WEBER, District Judge.

Plaintiff Union Local brings this action to overturn the decision of an arbitration panel which approved defendant-Employer’s change of operations. Defendant has filed a Motion to Dismiss the complaint and award attorney’s fees. Defendant asserts as the basis for dismissal, (1) the decision of the arbitration panel is final and binding and not reviewable by this court, and (2) Plaintiff has failed to join all necessary parties.

Both parties have submitted evidentiary material in support of their positions. In accord with Fed.R.Civ.P. 12(b), the Defendant’s motion will be treated as one for summary judgment under Fed.R.Civ.P. 56. No material issues of fact exist and for the reasons stated below defendant is entitled to summary judgment.

FACTS

Defendant Consolidated Freightways (hereafter “Company”) is an interstate motor carrier providing freight service throughout the United States. Plaintiff is a Teamsters Local with a territorial jurisdiction comprised of Allegheny County. Both parties are signatories to the National Master Freight Agreement (NMFA) Arts. 1-39, and the local Supplement Agreement, Arts. 40-54.
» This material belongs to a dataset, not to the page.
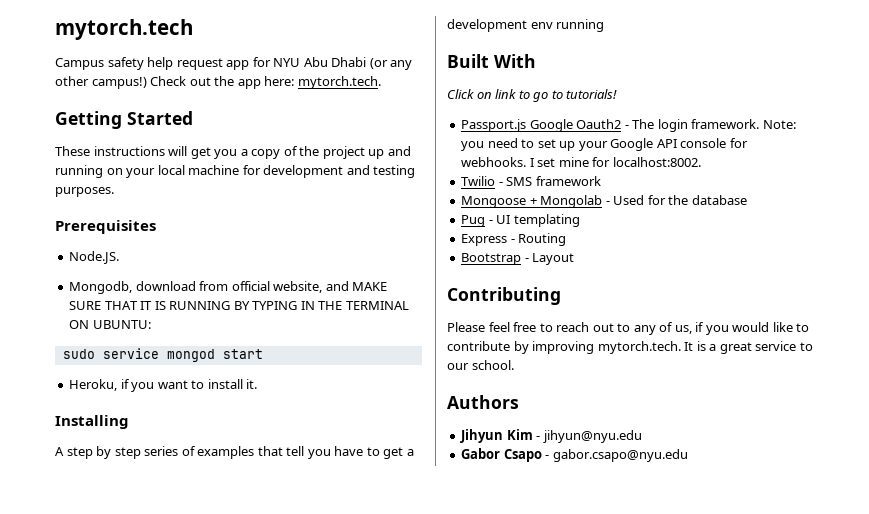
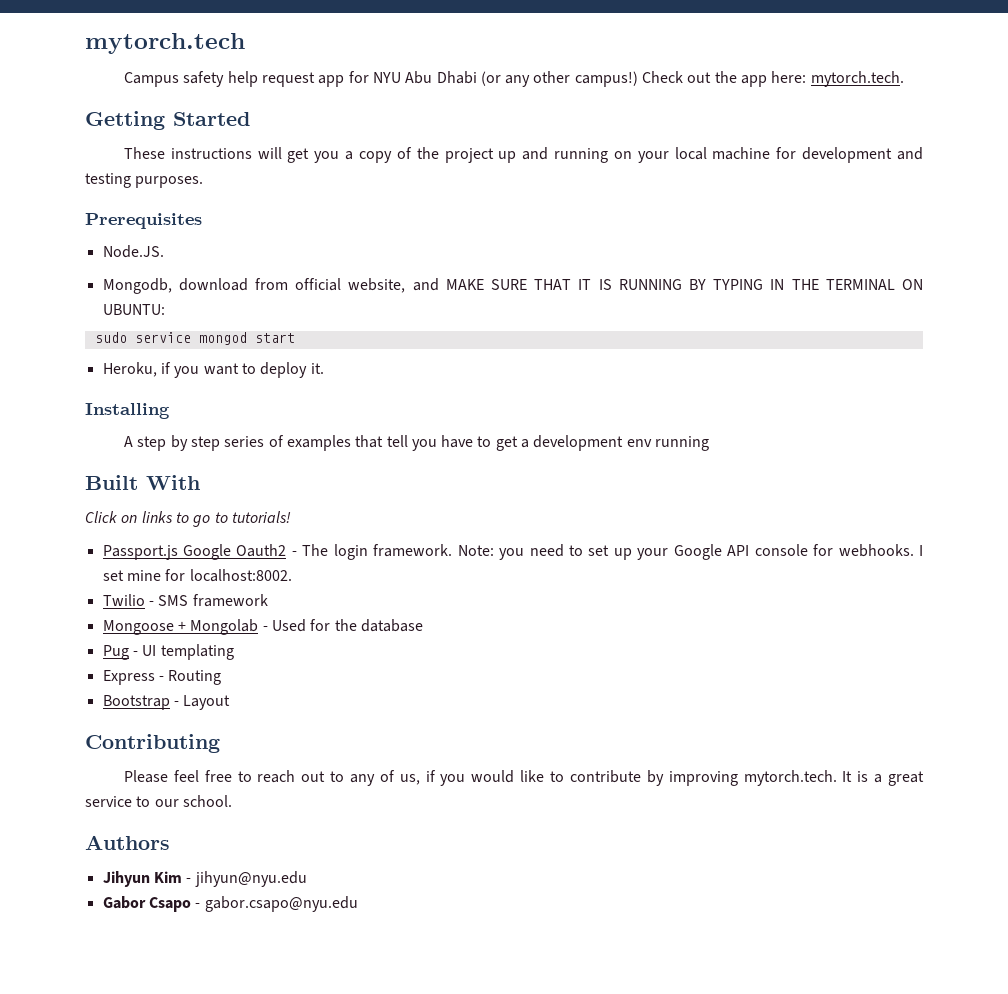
- Heroku, if you want to install it.
+ Heroku, if you want to deploy it.
- Click on link to go to tutorials!
+ Click on links to go to tutorials!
The company has maintained a number of terminals in the Ohio-Western Pennsylvania area, but did not have a terminal in Allegheny County, Pennsylvania. At some unspecified date, the Company decided to reorganize its operations in this area and proposed a number of changes including the establishment of a terminal in Pittsburgh, Allegheny County. This proposal was submitted to the various affected locals.

Prior to this change in operations, the Company had serviced Allegheny County from its outlying terminals. In its proposed reorganization, the Company sought to retain limited runs into Allegheny County from its outlying terminals. Plaintiff Local objected to this aspect of the change of operations because the work would be performed within plaintiffs territorial jurisdiction by members of other Locals. The parties were unable to reach a mutually acceptable resolution of this dispute and the company proceeded to arbitration.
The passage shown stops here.